Body. Body. The word snags in my brain. He is the reason she is a body and not a person anymore.

“It never had to go this far. You could have called the cops.”

“He doesn’t deserve to die in prison.”

“He has Alzheimer’s. They’d send him to a care facility.”

“Half their dads and granddads were in the KKK. You think those good ol’ boys wouldn’t jump at the first chance to throw another Black man in prison? They don’t give a shit about the Alzheimer’s. They’d still lynch him if they could.” He runs his teeth over his bottom lip, his chest trembling from the force of his exhale. “What if it was Grace? You’d have done the same thing. I saw it when you came to the school that day, how you would have taken a bullet if it meant she’d be safe.”

And he is right, about all of it, but I can’t give him the satisfaction. “Give me my gun.”

“No.”

“It’s my gun.”

He thumbs the tears from his cheeks. “I’m keeping it. You go to the cops and I will too. You don’t and we have no problems.”

“Maybe I’ll go to them anyway.”

“They won’t believe you.”

“I have her shoes,” I say.

“They’re just shoes. Maybe they were my mom’s. Only so many places to buy shoes around here.” He does not intend to be snide, but it still sounds that way. He is three moves ahead of me.

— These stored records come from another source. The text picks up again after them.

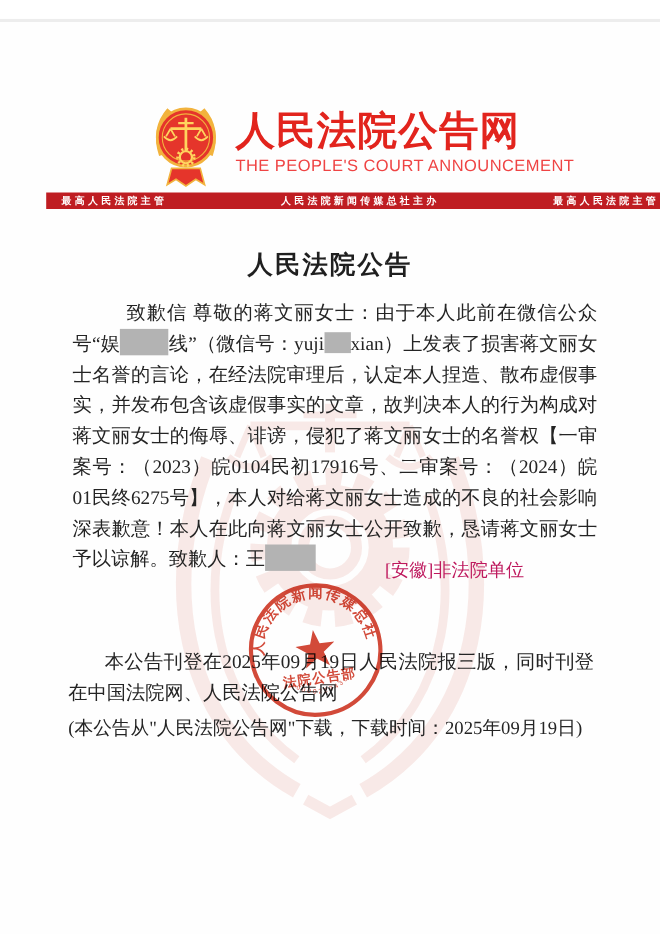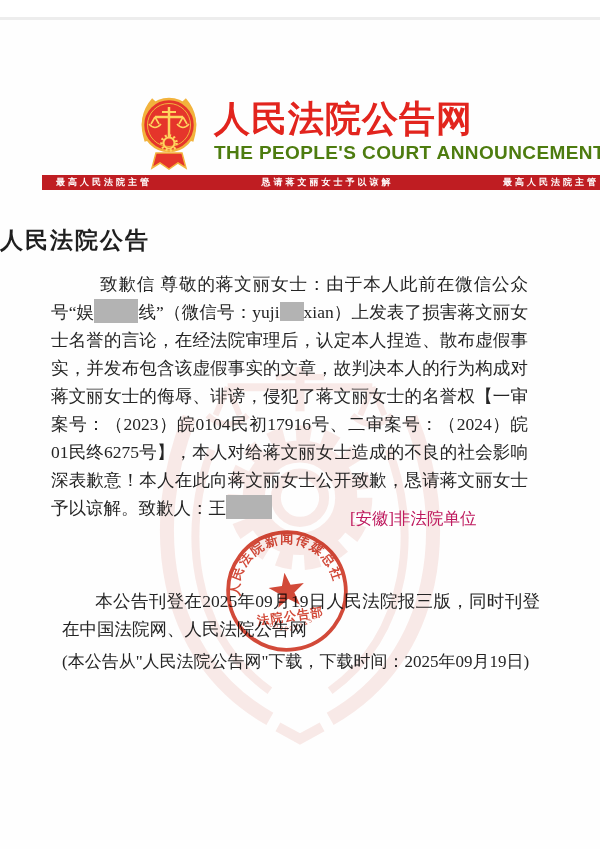"THE PEOPLE'S COURT ANNOUNCEMENT" .site-subtitle { color: #4d7c0f -> #ef4444; font-size: 19px -> 15px; font-weight: bold -> normal }
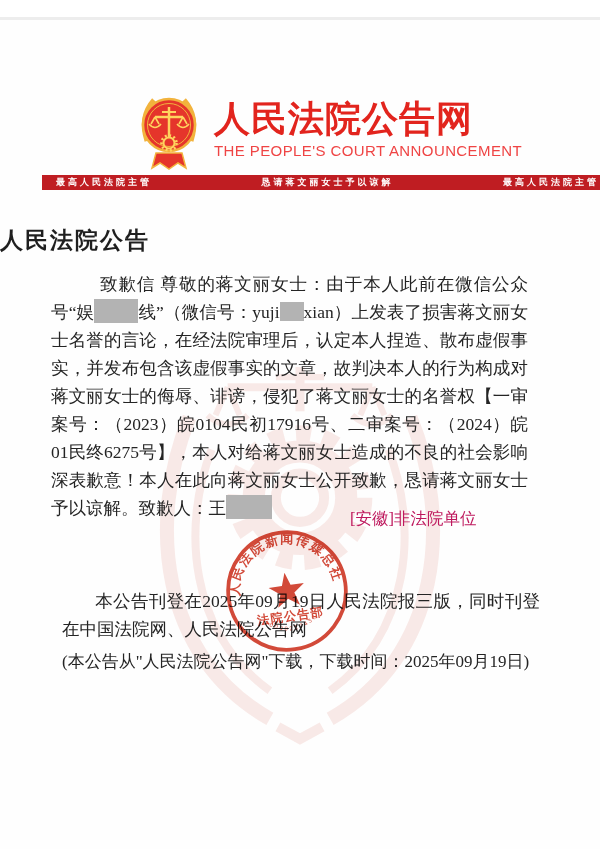"恳请蒋文丽女士予以谅解" span { text: 恳请蒋文丽女士予以谅解 -> 人民法院新闻传媒总社主办 }
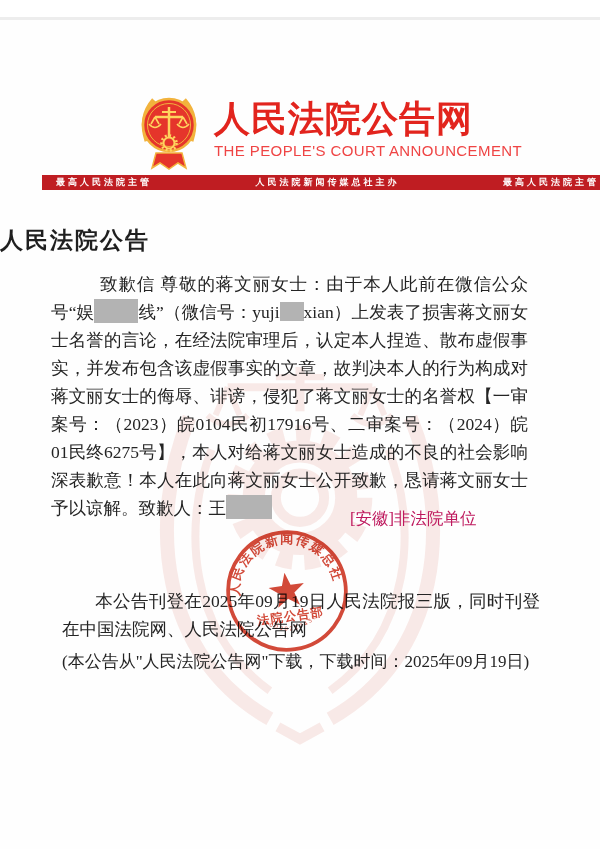"人民法院公告" .doc-title { text-align: none -> center }
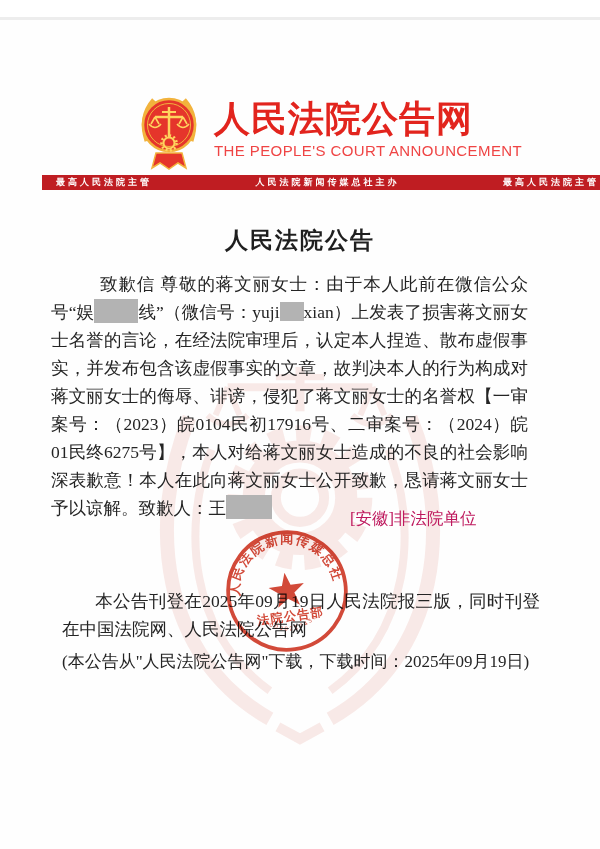"致歉信 尊敬的蒋文丽女士：由于本人此前在微信公众号“娱 线”（微信号：yuji" .body-text { left: 51px -> 66px }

“The car. If he hit her with a stolen car, then—”

“I tore the engine apart. The nurse had to scrap it for parts. It’s gone.”

“My God, if you had put half the effort into getting my mother medical attention as you did covering your tracks and hiding her body, she would still be alive. Did you hear her breathing, Connor? Was she still gasping for air when you left her to die? Did she beg you for help?”

“I thought she was dead, I swear to God. If I’d known—”

“Fuck you, Connor.”

I storm out of the house. One more word and I will be sick. One more word and my universe, already splitting at the seams, will collapse completely. I stop in the driveway and look back at the house.

I take the deepest breath I can manage, one two three , and then I throw my mother’s shoes through the window.